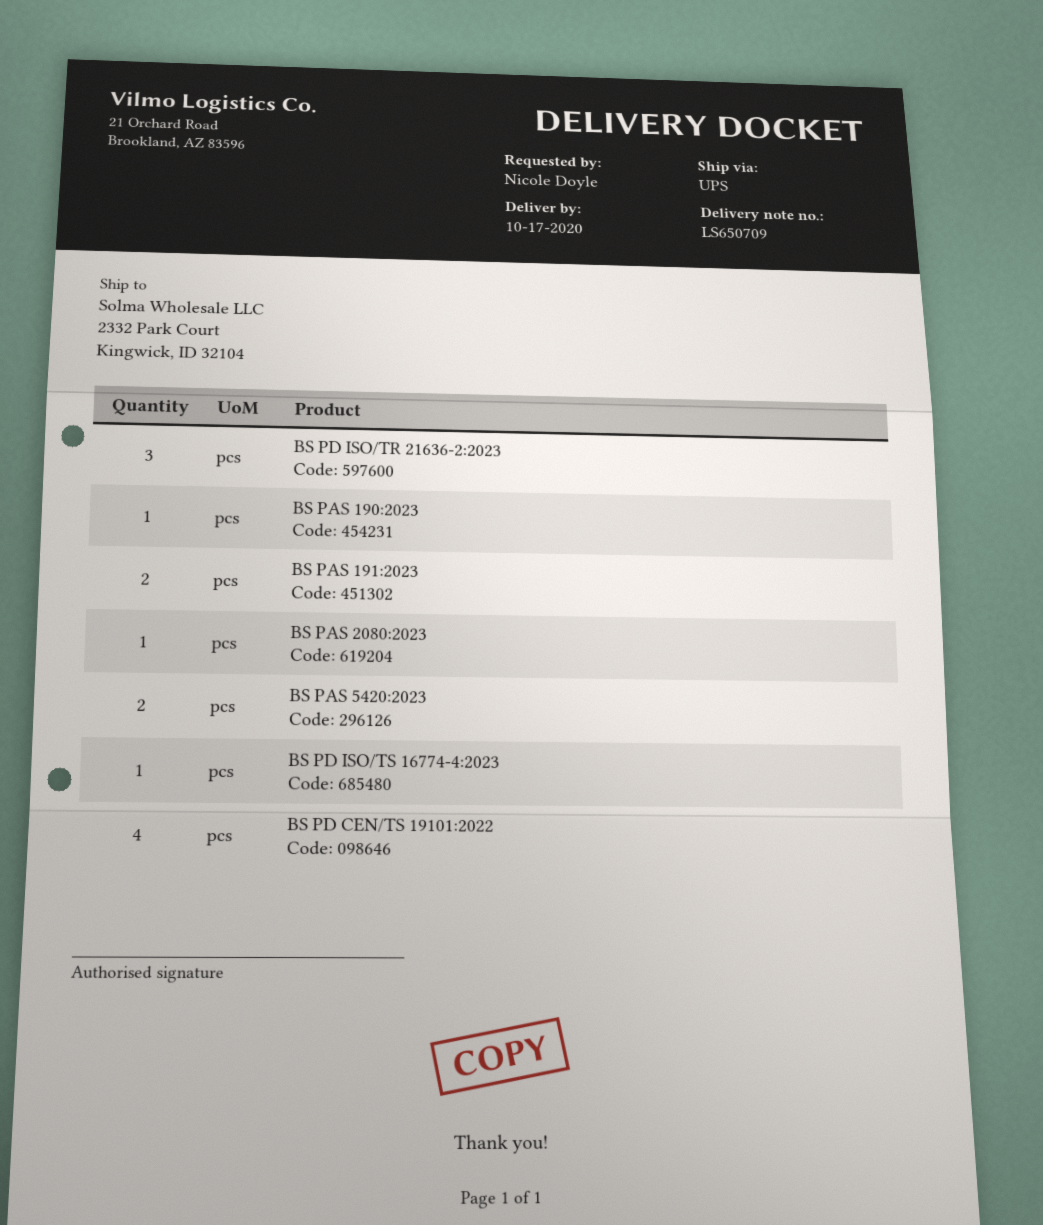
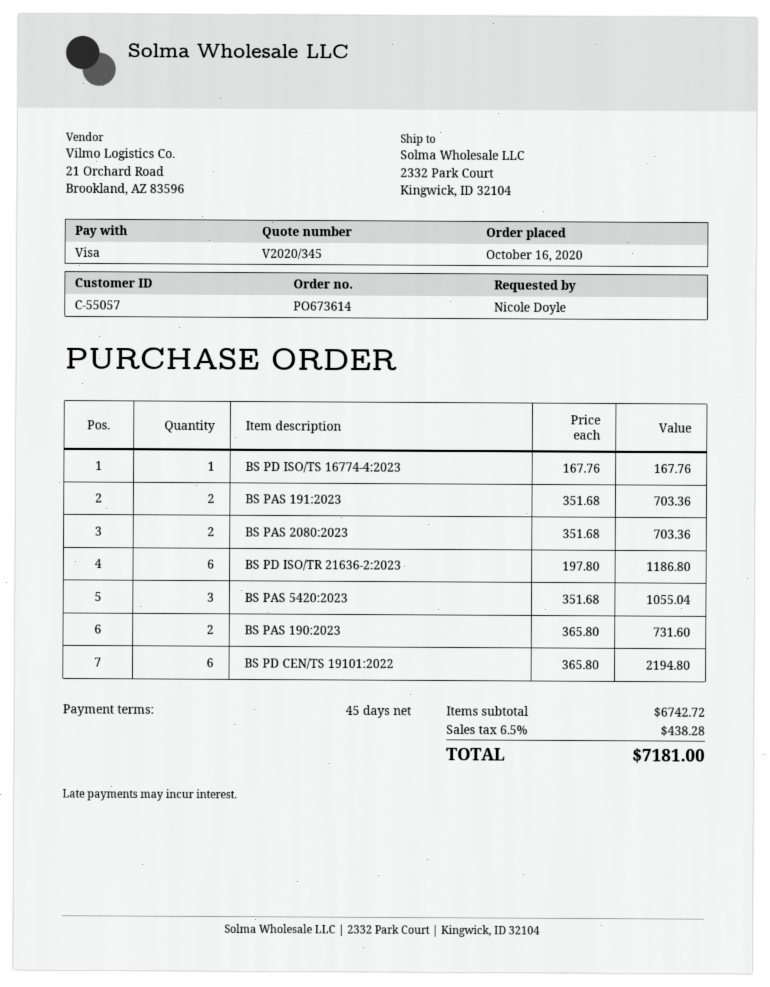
BS PD ISO/TR 21636‑2:2023: 3 -> 6
BS PAS 190:2023: 1 -> 2
BS PAS 2080:2023: 1 -> 2
BS PAS 5420:2023: 2 -> 3
BS PD CEN/TS 19101:2022: 4 -> 6

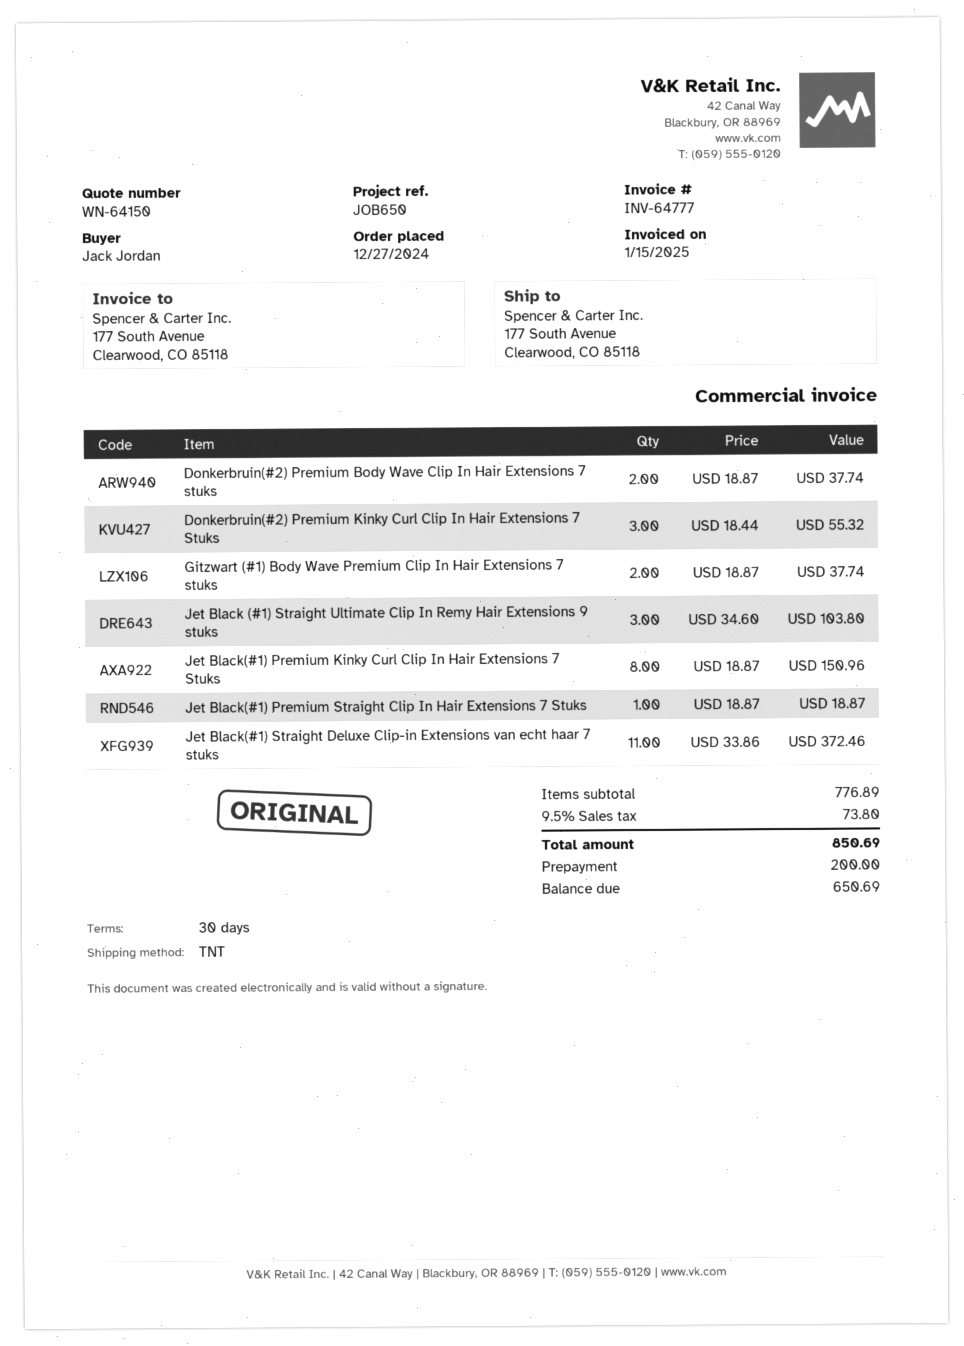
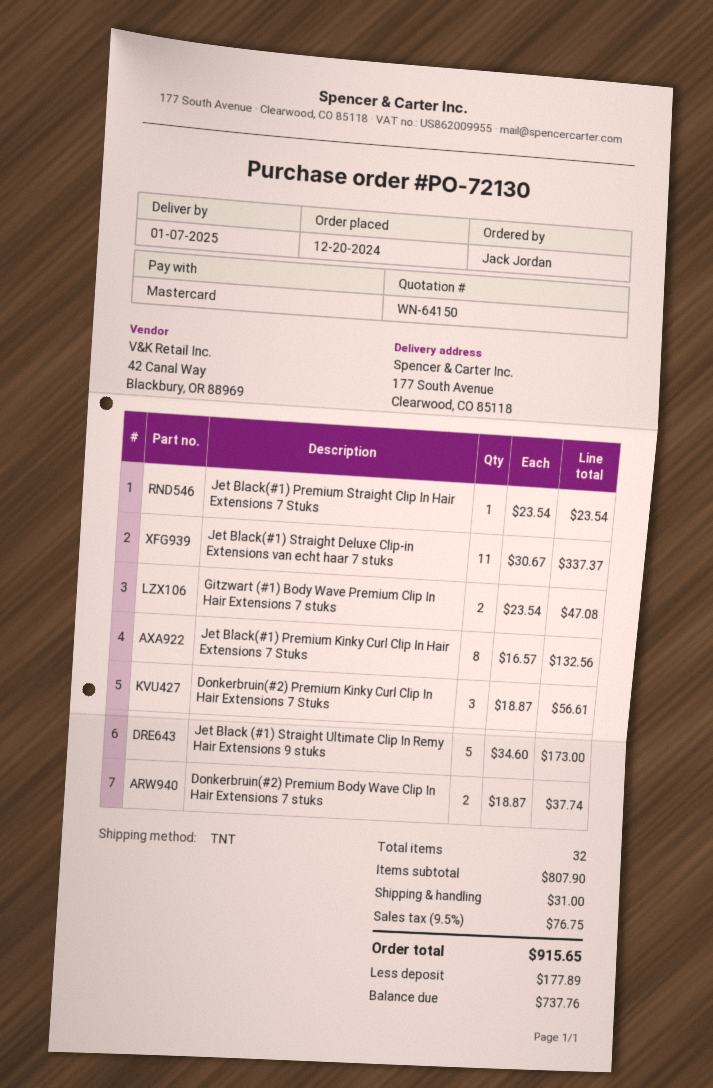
order date: 2024-12-27 -> 2024-12-20
Donkerbruin(#2) Premium Kinky Curl Clip In Hair Extensions 7 Stuks: 3 x 18.44 = 55.32 -> 3 x 18.87 = 56.61
Gitzwart (#1) Body Wave Premium Clip In Hair Extensions 7 stuks: 2 x 18.87 = 37.74 -> 2 x 23.54 = 47.08
Jet Black (#1) Straight Ultimate Clip In Remy Hair Extensions 9 stuks: 3 x 34.60 = 103.80 -> 5 x 34.60 = 173.00
Jet Black(#1) Premium Kinky Curl Clip In Hair Extensions 7 Stuks: 8 x 18.87 = 150.96 -> 8 x 16.57 = 132.56
Jet Black(#1) Premium Straight Clip In Hair Extensions 7 Stuks: 1 x 18.87 = 18.87 -> 1 x 23.54 = 23.54
Jet Black(#1) Straight Deluxe Clip-in Extensions van echt haar 7 stuks: 11 x 33.86 = 372.46 -> 11 x 30.67 = 337.37
subtotal: 776.89 -> 807.90
shipping: none -> 31.00
tax: 9.5% = 73.80 -> 9.5% = 76.75
total: 850.69 -> 915.65
deposit: 200.00 -> 177.89
balance: 650.69 -> 737.76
....................
▶ Task instructions:
Output exactly the lines of the data that run from the one containing "tax: 9.5% = 73.80 -> 9.5% = 76.75" to the very last line, and no others.

▶ Your response:
tax: 9.5% = 73.80 -> 9.5% = 76.75
total: 850.69 -> 915.65
deposit: 200.00 -> 177.89
balance: 650.69 -> 737.76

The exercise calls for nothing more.